- Born: March 2, 1940 Le Raincy, Seine-Saint-Denis, France
- Died: June 24, 2010 (aged 70) Neuilly-sur-Seine, France
- Occupation: Record producer
- Known for: Founder of Disques Motors, Disques Dreyfus, and Dreyfus Jazz
- Notable work: Oxygène by Jean-Michel Jarre
- Children: Julie Dreyfus (with Pascale Audret)

= Francis Dreyfus =

French record producer

Francis Dreyfus (/fr/; 2 March 1940 – 24 June 2010) was a French record producer, who focused on jazz and electronic music, publishing Jean-Michel Jarre's first commercially successful work, Oxygène.
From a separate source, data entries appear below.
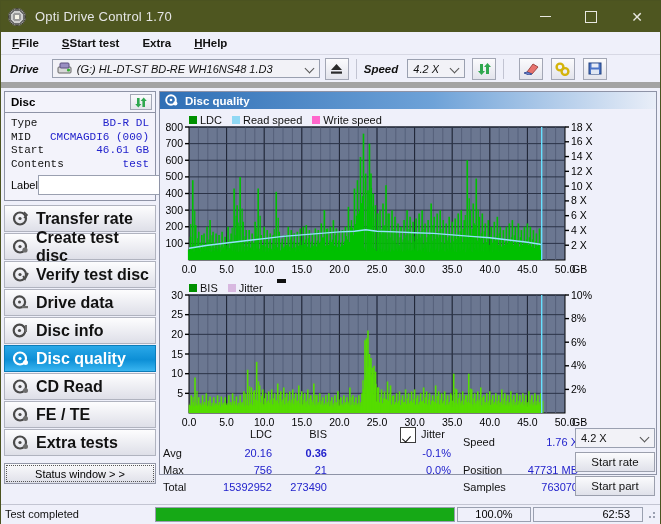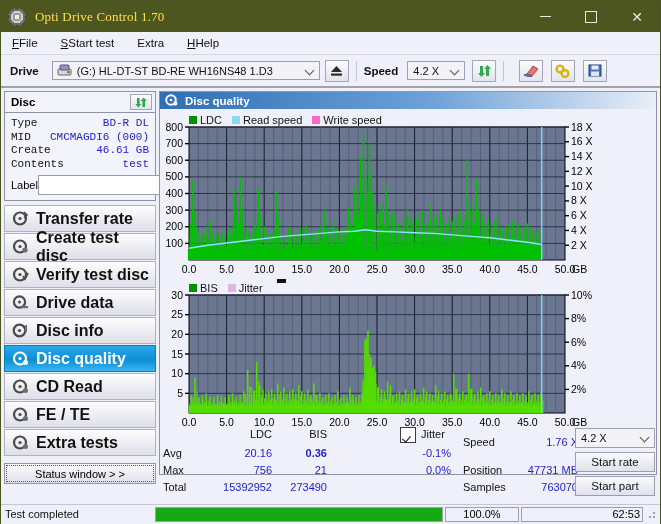--- a/index.html
+++ b/index.html
@@ -16,7 +16,7 @@
   .tb-icon{width:18px;height:18px;margin-left:7px;border-radius:50%;
     background:radial-gradient(circle at 50% 50%, #f7f4e8 0 18%, #9a9a9a 19% 34%, #cfcfcf 35% 48%, #6b6b6b 49% 60%, #bdbdbd 61% 100%);
     box-shadow:inset 0 0 0 1px #3a3a2a;}
-  .tb-title{color:#fde047;font-size:13px;margin-left:9px;letter-spacing:.2px;font-family:Liberation Serif, serif;}
+  .tb-title{color:#e5e5e5;font-size:13px;margin-left:9px;letter-spacing:.2px;}
   .tb-btns{position:absolute;right:0;top:0;height:31px;display:flex;}
   .tb-btn{width:46px;height:31px;display:flex;align-items:center;justify-content:center;color:#e8e8e0;font-size:13px;}
   .gl-min{display:block;width:11px;height:1px;background:#e8e8e0;}

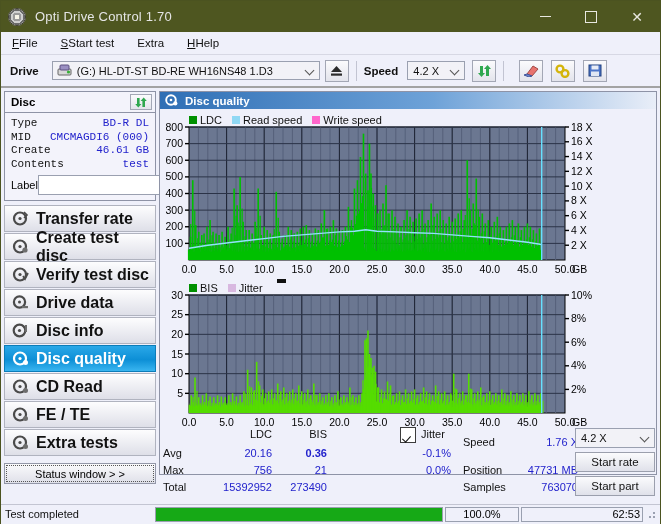--- a/index.html
+++ b/index.html
@@ -25,7 +25,7 @@
 
   
   .menubar{height:22px;background:#eff0fa;display:flex;align-items:center;padding-left:9px;border-bottom:1px solid #d7d8e4;}
-  .menu-item{font-size:11.5px;color:#111;margin-right:19px;cursor:default;padding:1px 2px;}
+  .menu-item{font-size:11.5px;color:#111;margin-right:19px;cursor:default;padding:1px 2px;font-weight:bold;}
   .menu-item u{text-decoration:underline;}
 
   

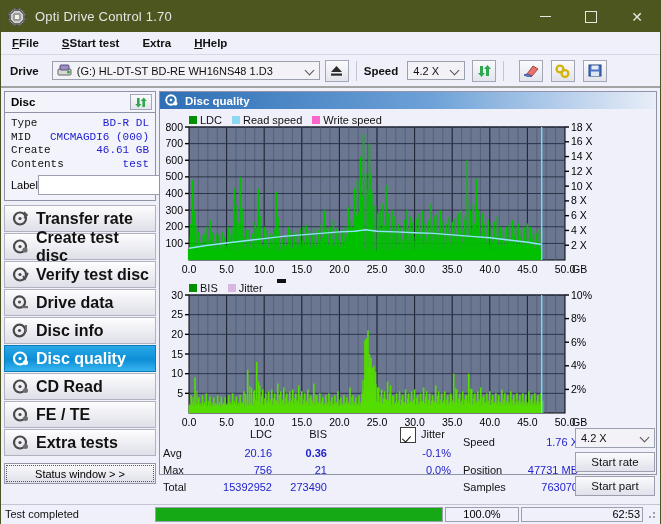--- a/index.html
+++ b/index.html
@@ -29,7 +29,7 @@
   .menu-item u{text-decoration:underline;}
 
   
-  .toolbar{height:33px;display:flex;align-items:center;background:#eff0fa;border-bottom:2px solid #a3a3a3;padding-left:9px;box-sizing:border-box;}
+  .toolbar{height:33px;display:flex;align-items:center;background:#eff0fa;border-bottom:6px solid #a3a3a3;padding-left:9px;box-sizing:border-box;font-style:italic;}
   .lbl-bold{font-weight:bold;font-size:11.5px;color:#111;}
   .combo{
     height:19px;border:1px solid #9aa0b0;background:#f2f2f7;display:flex;align-items:center;

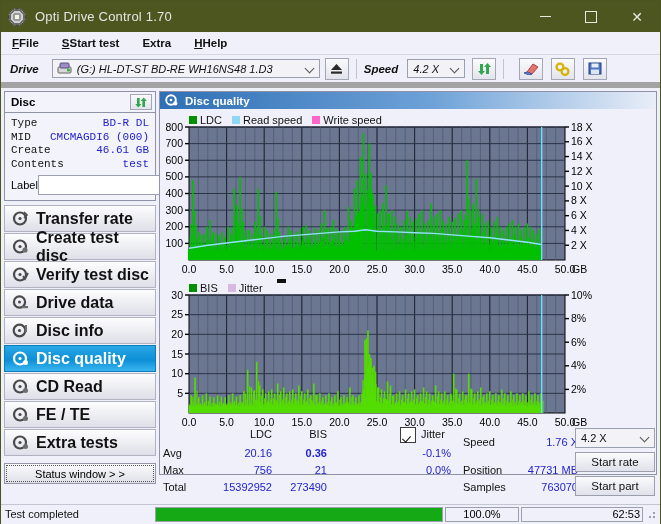--- a/index.html
+++ b/index.html
@@ -208,7 +208,7 @@
             <span class="v">CMCMAGDI6 (000)</span>
           </div>
           <div class="drow">
-            <span class="k">Create</span>
+            <span class="k">Start</span>
             <span class="v">46.61 GB</span>
           </div>
           <div class="drow">

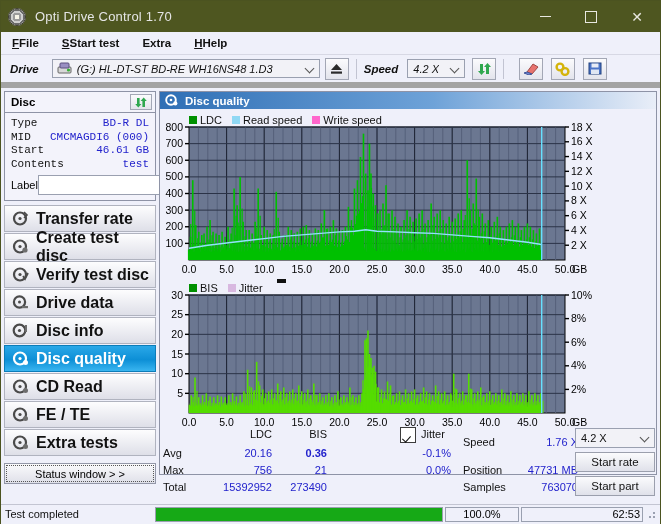--- a/index.html
+++ b/index.html
@@ -101,7 +101,7 @@
   .sb-fill{height:100%;background:#16a916;}
   .sb-cell{width:74px;border:1px solid #9aa0b0;height:15px;box-sizing:border-box;display:flex;align-items:center;
     justify-content:center;font-size:11px;background:#eff0fa;margin-right:2px;}
-  .sb-cell.r{width:122px;justify-content:flex-end;padding-right:2px;}
+  .sb-cell.r{width:110px;justify-content:flex-end;padding-right:12px;}
   .grip{width:12px;height:12px;margin-right:3px;position:relative;}
   .grip i{position:absolute;width:2px;height:2px;background:#9aa0b0;}
 </style>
1971, Dreyfus was the founder of the French record label, Disques Motors, and became the producer of Christophe. In 1985, he founded Disques Dreyfus. In 1991, Dreyfus also founded a jazz label called Dreyfus Jazz, whose artists have included Marcus Miller, Steve Grossman, Richard Galliano and Alan Stivell.

== Biography ==
Dreyfus was born in Le Raincy, Seine-Saint-Denis department of France, the son of a Romanian-Jewish mother and an Alsatian-Jewish father. He was a relative of Captain Alfred Dreyfus. He was the father of Laura, Chloe and actress Julie Dreyfus. He had the latter with Pascale Audret.

Francis Dreyfus died at the American Hospital of Paris in Neuilly-sur-Seine, a suburb of Paris, on 24 June 2010 at the age of 70.